THE TASK:
Only lines with the word "column" are needed; collect each of them from the listing below.

INPUT RECORDS:
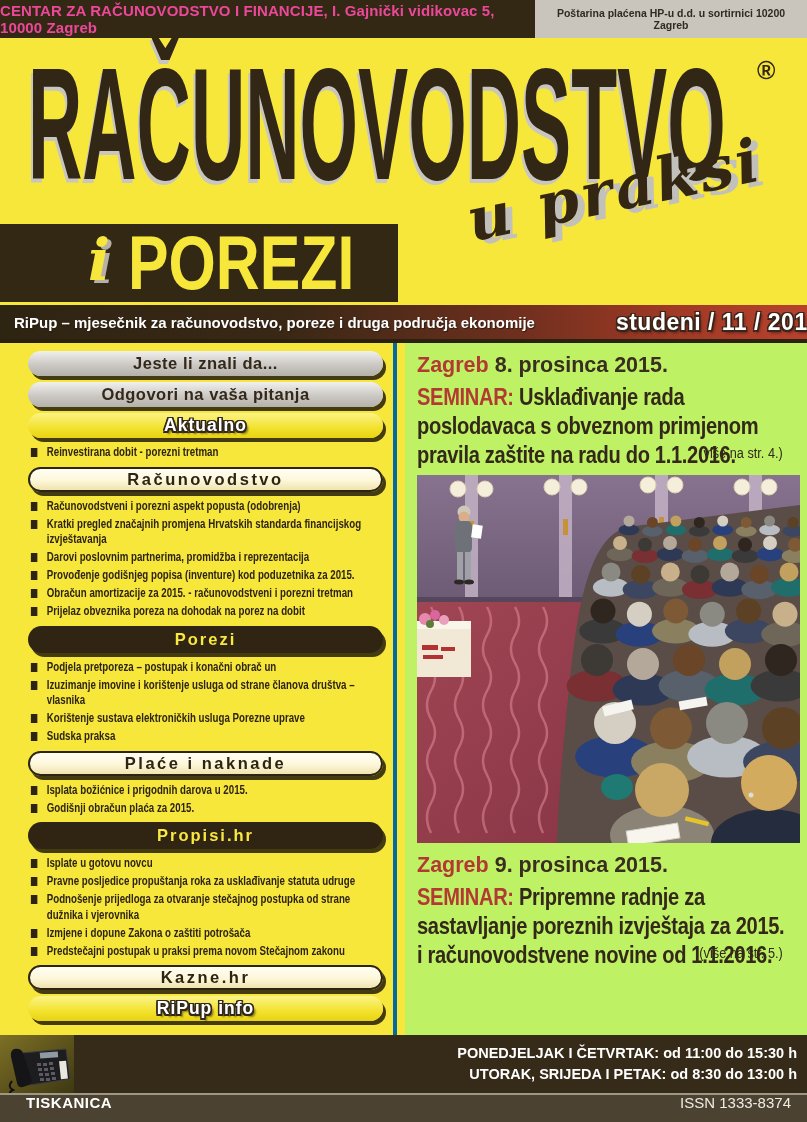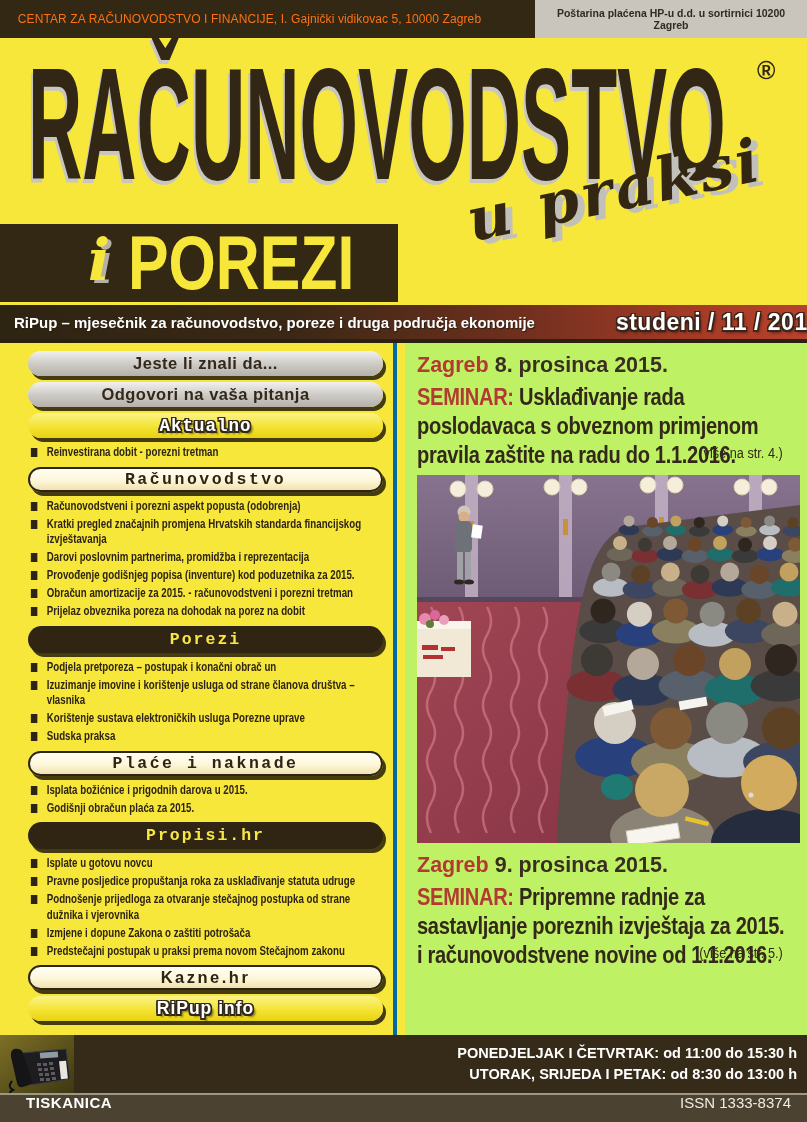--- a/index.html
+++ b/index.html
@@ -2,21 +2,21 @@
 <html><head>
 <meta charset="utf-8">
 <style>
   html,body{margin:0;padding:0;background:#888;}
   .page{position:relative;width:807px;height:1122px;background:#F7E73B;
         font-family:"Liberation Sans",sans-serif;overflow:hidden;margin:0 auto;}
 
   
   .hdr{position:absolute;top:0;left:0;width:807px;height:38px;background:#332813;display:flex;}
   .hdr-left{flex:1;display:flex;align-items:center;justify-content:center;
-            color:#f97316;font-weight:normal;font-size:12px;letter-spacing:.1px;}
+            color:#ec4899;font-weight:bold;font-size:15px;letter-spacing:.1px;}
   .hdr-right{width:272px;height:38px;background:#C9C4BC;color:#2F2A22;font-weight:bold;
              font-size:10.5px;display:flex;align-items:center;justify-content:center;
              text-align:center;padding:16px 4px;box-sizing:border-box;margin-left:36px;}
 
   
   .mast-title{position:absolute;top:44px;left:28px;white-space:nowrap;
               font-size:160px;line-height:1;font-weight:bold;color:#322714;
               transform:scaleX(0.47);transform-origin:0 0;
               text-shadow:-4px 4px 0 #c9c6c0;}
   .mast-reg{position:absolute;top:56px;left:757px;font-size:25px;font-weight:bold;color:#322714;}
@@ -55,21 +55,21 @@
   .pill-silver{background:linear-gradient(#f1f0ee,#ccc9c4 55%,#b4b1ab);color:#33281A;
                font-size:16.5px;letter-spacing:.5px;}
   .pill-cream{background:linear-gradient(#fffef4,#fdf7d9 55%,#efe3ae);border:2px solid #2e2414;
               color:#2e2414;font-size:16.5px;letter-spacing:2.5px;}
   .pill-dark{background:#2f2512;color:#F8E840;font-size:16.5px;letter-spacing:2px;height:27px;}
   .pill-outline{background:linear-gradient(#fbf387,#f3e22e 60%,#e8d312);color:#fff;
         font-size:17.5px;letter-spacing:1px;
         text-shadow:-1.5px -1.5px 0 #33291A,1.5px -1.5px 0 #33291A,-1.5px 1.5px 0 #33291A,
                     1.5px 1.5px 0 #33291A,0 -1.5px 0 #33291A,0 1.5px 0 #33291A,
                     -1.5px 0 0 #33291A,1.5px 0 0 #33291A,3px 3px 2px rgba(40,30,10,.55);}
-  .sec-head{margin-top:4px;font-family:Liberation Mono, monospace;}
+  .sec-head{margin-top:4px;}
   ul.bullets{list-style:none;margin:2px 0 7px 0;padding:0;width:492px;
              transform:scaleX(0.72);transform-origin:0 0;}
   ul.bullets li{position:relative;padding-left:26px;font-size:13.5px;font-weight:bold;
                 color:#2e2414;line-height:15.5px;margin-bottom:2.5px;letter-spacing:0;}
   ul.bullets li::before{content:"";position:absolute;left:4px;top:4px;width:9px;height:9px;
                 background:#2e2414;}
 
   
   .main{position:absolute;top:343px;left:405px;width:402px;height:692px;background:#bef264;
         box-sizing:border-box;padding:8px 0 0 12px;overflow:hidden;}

---

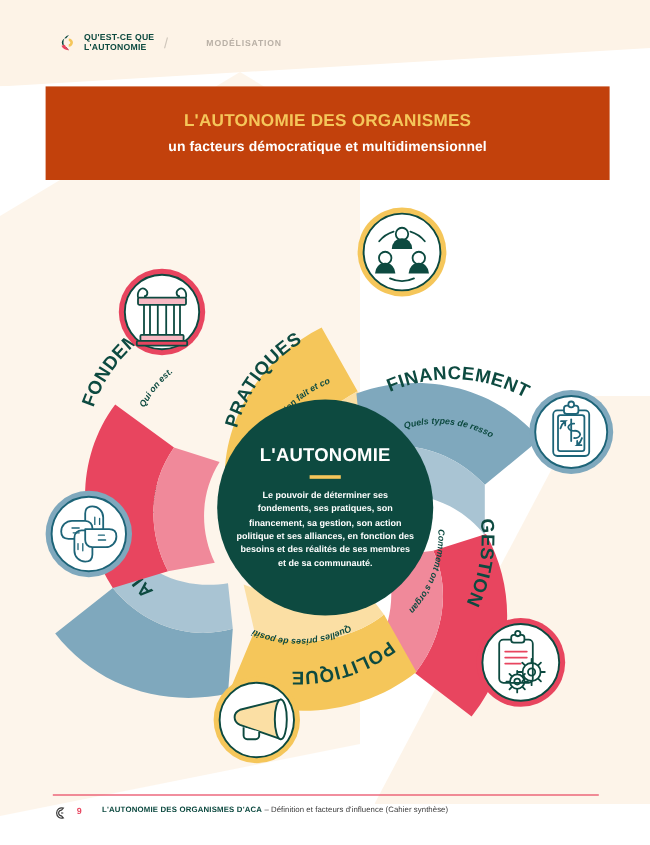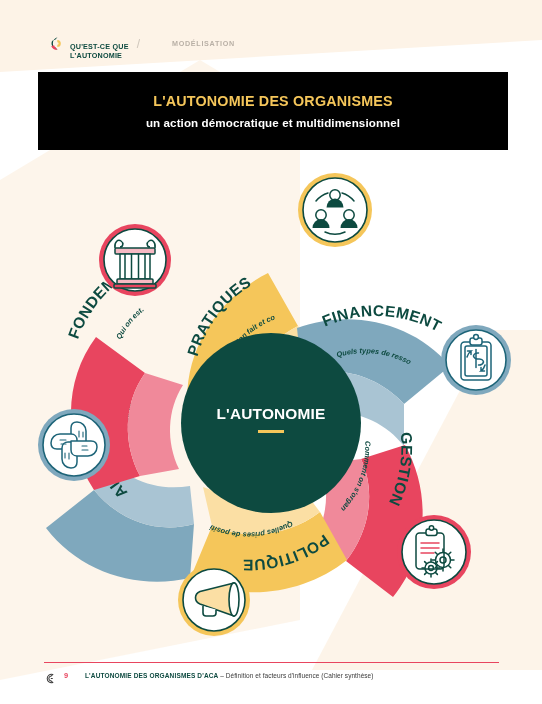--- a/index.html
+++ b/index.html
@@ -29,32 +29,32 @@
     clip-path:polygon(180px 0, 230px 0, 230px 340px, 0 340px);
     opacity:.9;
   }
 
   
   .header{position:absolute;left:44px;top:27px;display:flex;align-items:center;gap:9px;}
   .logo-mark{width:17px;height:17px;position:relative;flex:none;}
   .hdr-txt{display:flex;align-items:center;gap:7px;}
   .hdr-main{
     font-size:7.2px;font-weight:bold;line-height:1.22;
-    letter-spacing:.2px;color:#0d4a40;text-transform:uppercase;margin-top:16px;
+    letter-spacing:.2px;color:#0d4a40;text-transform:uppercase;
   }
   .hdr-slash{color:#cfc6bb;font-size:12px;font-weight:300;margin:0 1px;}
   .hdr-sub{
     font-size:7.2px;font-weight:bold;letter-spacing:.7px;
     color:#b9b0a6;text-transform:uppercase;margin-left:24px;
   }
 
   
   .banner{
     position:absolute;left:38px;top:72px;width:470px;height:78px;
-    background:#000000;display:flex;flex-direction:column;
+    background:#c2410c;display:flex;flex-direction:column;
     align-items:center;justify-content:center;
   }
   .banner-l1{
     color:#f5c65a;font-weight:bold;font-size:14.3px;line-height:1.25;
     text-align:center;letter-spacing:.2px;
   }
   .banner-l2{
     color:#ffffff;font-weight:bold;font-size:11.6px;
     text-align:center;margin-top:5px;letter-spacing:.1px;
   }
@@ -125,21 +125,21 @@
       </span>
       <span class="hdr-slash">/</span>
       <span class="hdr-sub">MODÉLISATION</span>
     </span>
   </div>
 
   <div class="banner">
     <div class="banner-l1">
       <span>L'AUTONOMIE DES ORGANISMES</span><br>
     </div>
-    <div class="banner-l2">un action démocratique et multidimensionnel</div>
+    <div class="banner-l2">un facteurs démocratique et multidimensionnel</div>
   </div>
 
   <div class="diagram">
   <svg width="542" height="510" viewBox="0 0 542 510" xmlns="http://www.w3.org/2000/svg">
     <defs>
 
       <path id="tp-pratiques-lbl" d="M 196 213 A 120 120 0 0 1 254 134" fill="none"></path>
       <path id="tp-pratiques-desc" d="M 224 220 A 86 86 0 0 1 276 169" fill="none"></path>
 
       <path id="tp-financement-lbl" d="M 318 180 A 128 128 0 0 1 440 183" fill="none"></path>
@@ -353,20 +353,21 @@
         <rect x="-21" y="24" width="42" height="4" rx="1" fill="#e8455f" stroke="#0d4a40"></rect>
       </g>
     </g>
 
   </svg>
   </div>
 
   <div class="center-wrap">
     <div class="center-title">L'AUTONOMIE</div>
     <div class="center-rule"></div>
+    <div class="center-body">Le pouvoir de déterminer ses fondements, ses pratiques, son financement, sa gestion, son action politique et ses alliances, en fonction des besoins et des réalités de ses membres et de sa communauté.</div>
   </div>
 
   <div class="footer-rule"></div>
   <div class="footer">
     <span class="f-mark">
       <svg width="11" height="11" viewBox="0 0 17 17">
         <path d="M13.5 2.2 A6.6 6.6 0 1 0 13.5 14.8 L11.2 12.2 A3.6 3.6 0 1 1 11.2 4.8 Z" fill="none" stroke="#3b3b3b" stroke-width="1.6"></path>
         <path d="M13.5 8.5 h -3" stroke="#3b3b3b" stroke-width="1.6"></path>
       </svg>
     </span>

...

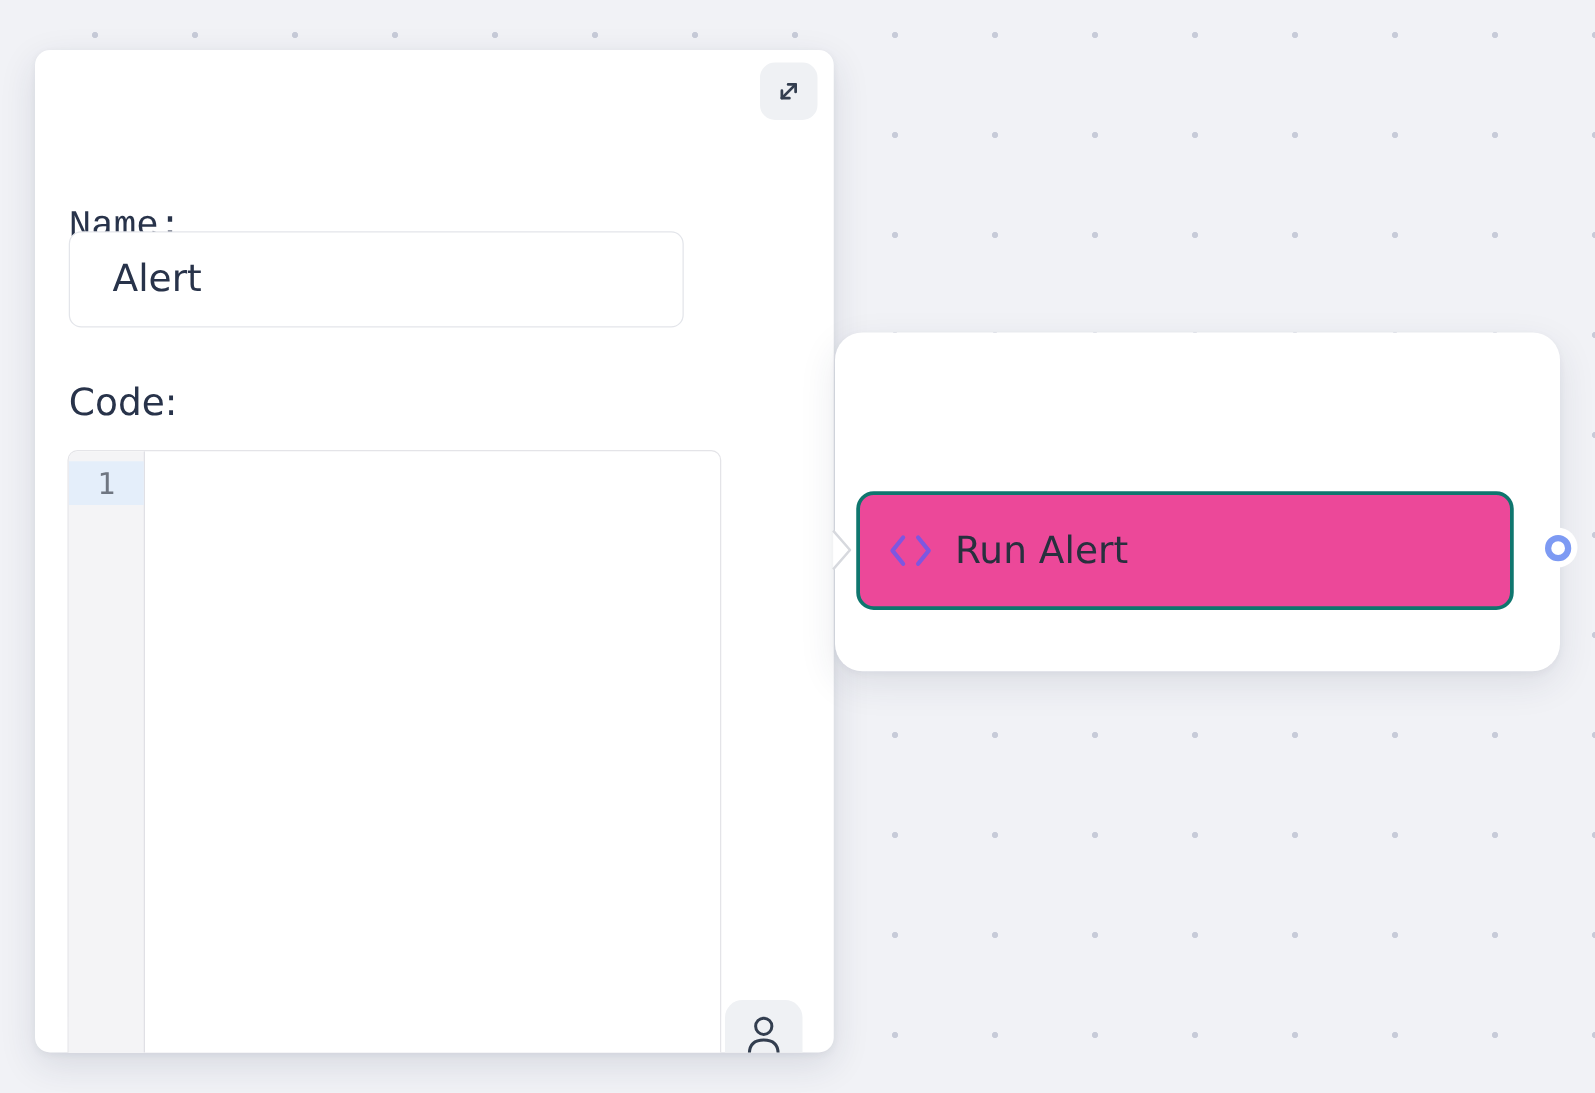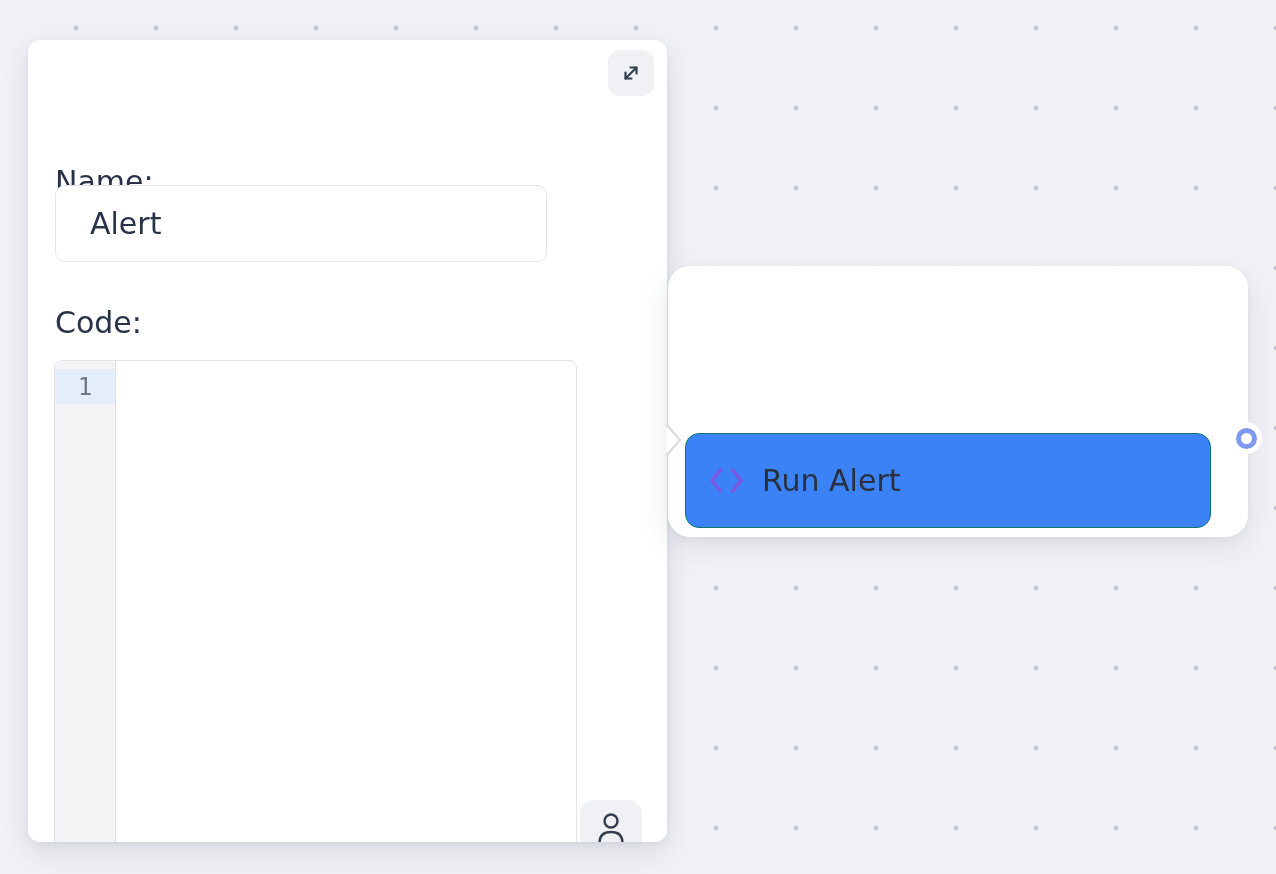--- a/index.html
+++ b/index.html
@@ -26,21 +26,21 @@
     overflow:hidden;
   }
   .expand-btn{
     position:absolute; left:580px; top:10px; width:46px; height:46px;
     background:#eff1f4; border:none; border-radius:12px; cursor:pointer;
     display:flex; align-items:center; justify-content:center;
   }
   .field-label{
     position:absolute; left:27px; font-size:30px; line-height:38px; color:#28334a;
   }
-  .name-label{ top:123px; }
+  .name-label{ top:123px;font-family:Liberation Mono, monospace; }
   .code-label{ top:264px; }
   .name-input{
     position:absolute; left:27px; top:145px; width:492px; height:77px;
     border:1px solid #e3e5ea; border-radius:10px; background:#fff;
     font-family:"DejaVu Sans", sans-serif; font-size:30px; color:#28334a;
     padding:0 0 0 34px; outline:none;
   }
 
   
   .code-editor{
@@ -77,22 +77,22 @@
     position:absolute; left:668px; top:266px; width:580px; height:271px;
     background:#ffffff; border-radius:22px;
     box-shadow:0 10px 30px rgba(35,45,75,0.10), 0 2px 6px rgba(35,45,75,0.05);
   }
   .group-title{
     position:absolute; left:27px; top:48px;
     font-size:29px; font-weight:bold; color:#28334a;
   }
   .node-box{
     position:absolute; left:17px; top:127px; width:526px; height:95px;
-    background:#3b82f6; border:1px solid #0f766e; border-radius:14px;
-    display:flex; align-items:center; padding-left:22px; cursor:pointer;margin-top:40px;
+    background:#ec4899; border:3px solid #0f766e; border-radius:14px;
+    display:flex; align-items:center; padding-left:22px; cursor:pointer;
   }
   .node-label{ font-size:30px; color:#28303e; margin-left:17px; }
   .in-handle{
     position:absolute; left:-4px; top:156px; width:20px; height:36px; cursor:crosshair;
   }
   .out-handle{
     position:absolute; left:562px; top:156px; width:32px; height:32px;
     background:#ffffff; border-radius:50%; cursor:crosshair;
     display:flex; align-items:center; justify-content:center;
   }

PROBLEM SOLUTION:
-    background:#000000;display:flex;flex-direction:column;
+    background:#c2410c;display:flex;flex-direction:column;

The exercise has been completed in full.